**** INFORMATION SHOWN
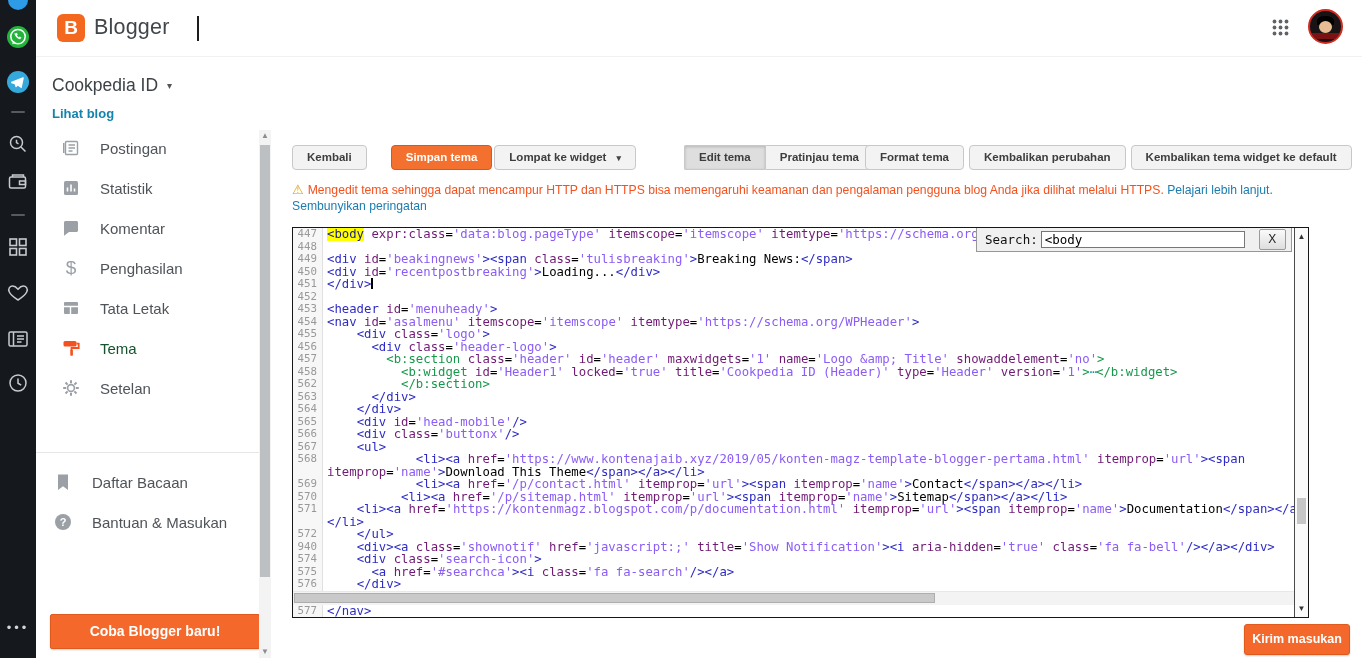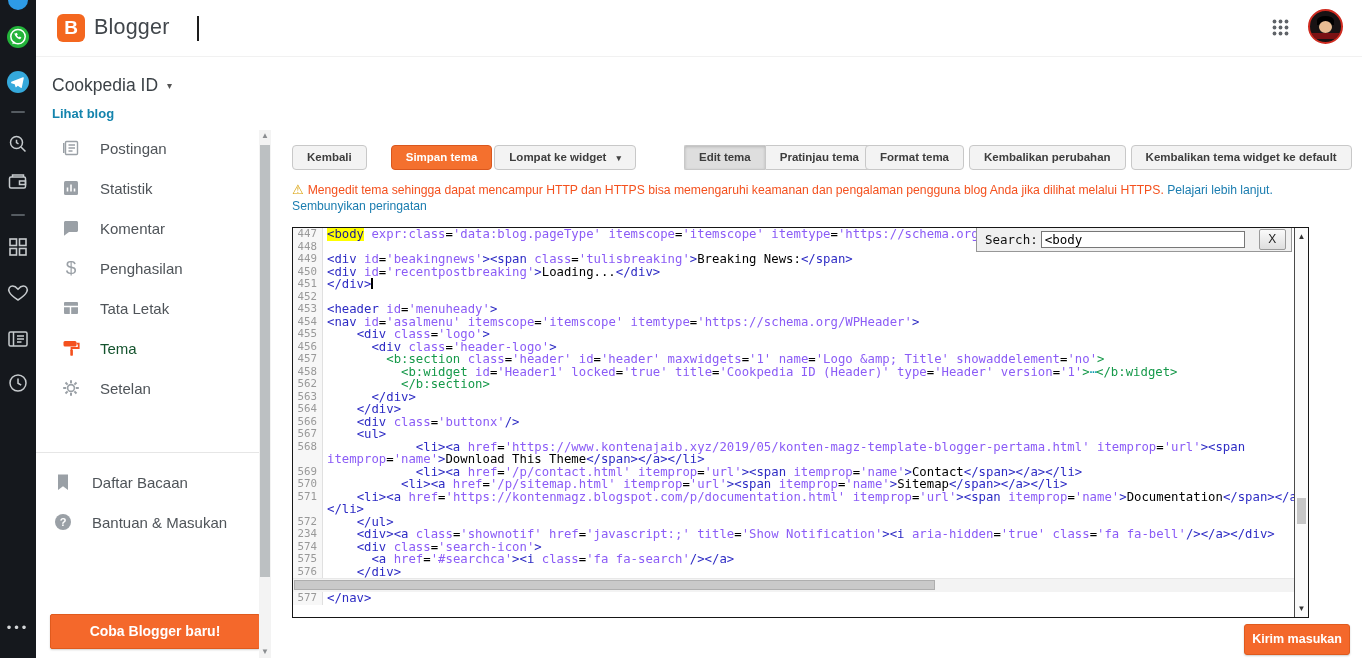--- a/index.html
+++ b/index.html
@@ -68,7 +68,7 @@
   .gut{width:30px;background:#f7f7f7;border-right:1px solid #e0e0e0;color:#999;
        font:10.8px/12.5px "DejaVu Sans Mono", monospace;text-align:right;padding-right:5px;box-sizing:border-box;flex:none;}
   .code{white-space:pre;font:12.3px/12.5px "DejaVu Sans Mono", monospace;padding-left:4px;color:#000;}
-  .tk-p{color:#000;} .tk-g{color:#2d2bc4;} .tk-b{color:#16994a;} .tk-a{color:#8b5cf6;}
+  .tk-p{color:#000;} .tk-g{color:#2d2bc4;} .tk-b{color:#16994a;} .tk-a{color:#701a75;}
   .tk-s{color:#8b5cf6;} .tk-f{color:#0b9db0;letter-spacing:-1px;}
   .tk-h{background:#ffff00;color:#1a1a8c;}
   .tk-c{display:inline-block;width:1.4px;height:11px;background:#000;vertical-align:-1px;}

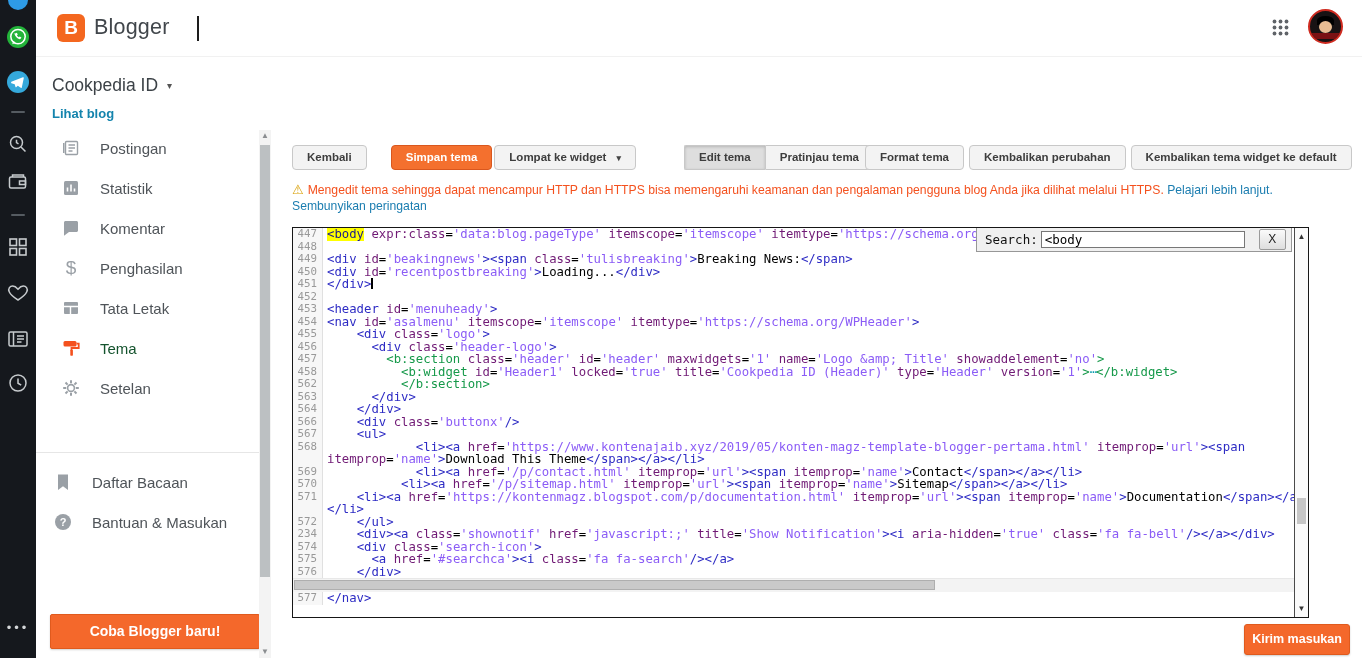--- a/index.html
+++ b/index.html
@@ -361,6 +361,10 @@
         <div class="code"><span class="tk-p">    </span><span class="tk-g">&lt;/div&gt;</span></div>
       </div>
       <div class="ed-row">
+        <div class="gut">565</div>
+        <div class="code"><span class="tk-p">    </span><span class="tk-g">&lt;div</span><span class="tk-a"> id</span><span class="tk-p">=</span><span class="tk-s">'head-mobile'</span><span class="tk-g">/&gt;</span></div>
+      </div>
+      <div class="ed-row">
         <div class="gut">566</div>
         <div class="code"><span class="tk-p">    </span><span class="tk-g">&lt;div</span><span class="tk-a"> class</span><span class="tk-p">=</span><span class="tk-s">'buttonx'</span><span class="tk-g">/&gt;</span></div>
       </div>

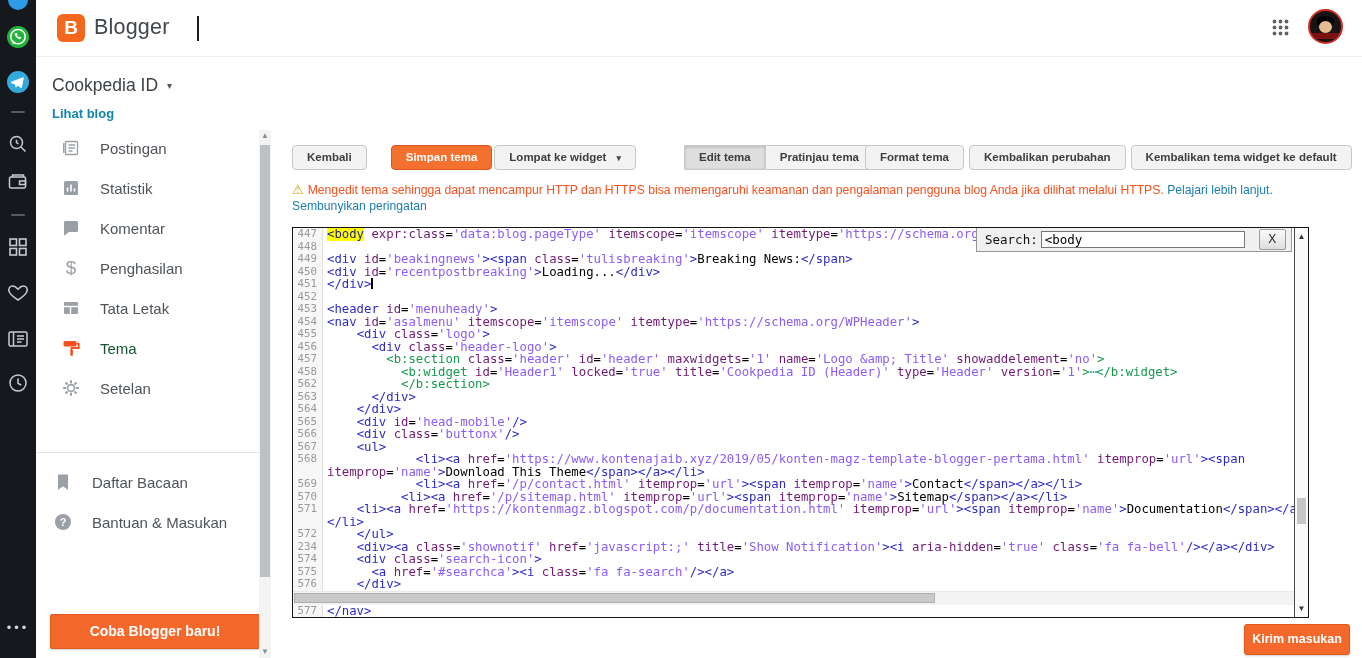--- a/index.html
+++ b/index.html
@@ -401,7 +401,7 @@
         <div class="code"><span class="tk-p">    </span><span class="tk-g">&lt;/ul&gt;</span></div>
       </div>
       <div class="ed-row">
-        <div class="gut">234</div>
+        <div class="gut">940</div>
         <div class="code"><span class="tk-p">    </span><span class="tk-g">&lt;div&gt;&lt;a</span><span class="tk-a"> class</span><span class="tk-p">=</span><span class="tk-s">'shownotif'</span><span class="tk-a"> href</span><span class="tk-p">=</span><span class="tk-s">'javascript:;'</span><span class="tk-a"> title</span><span class="tk-p">=</span><span class="tk-s">'Show Notification'</span><span class="tk-g">&gt;&lt;i</span><span class="tk-a"> aria-hidden</span><span class="tk-p">=</span><span class="tk-s">'true'</span><span class="tk-a"> class</span><span class="tk-p">=</span><span class="tk-s">'fa fa-bell'</span><span class="tk-g">/&gt;&lt;/a&gt;&lt;/div&gt;</span></div>
       </div>
       <div class="ed-row">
********
• _TASK DESCRIPTION_
Find each line of the data above that holds the word "font", then copy it.

• _RESULT OF THE EXERCISE_
        font:10.8px/12.5px "DejaVu Sans Mono", monospace;text-align:right;padding-right:5px;box-sizing:border-box;flex:none;}
   .code{white-space:pre;font:12.3px/12.5px "DejaVu Sans Mono", monospace;padding-left:4px;color:#000;}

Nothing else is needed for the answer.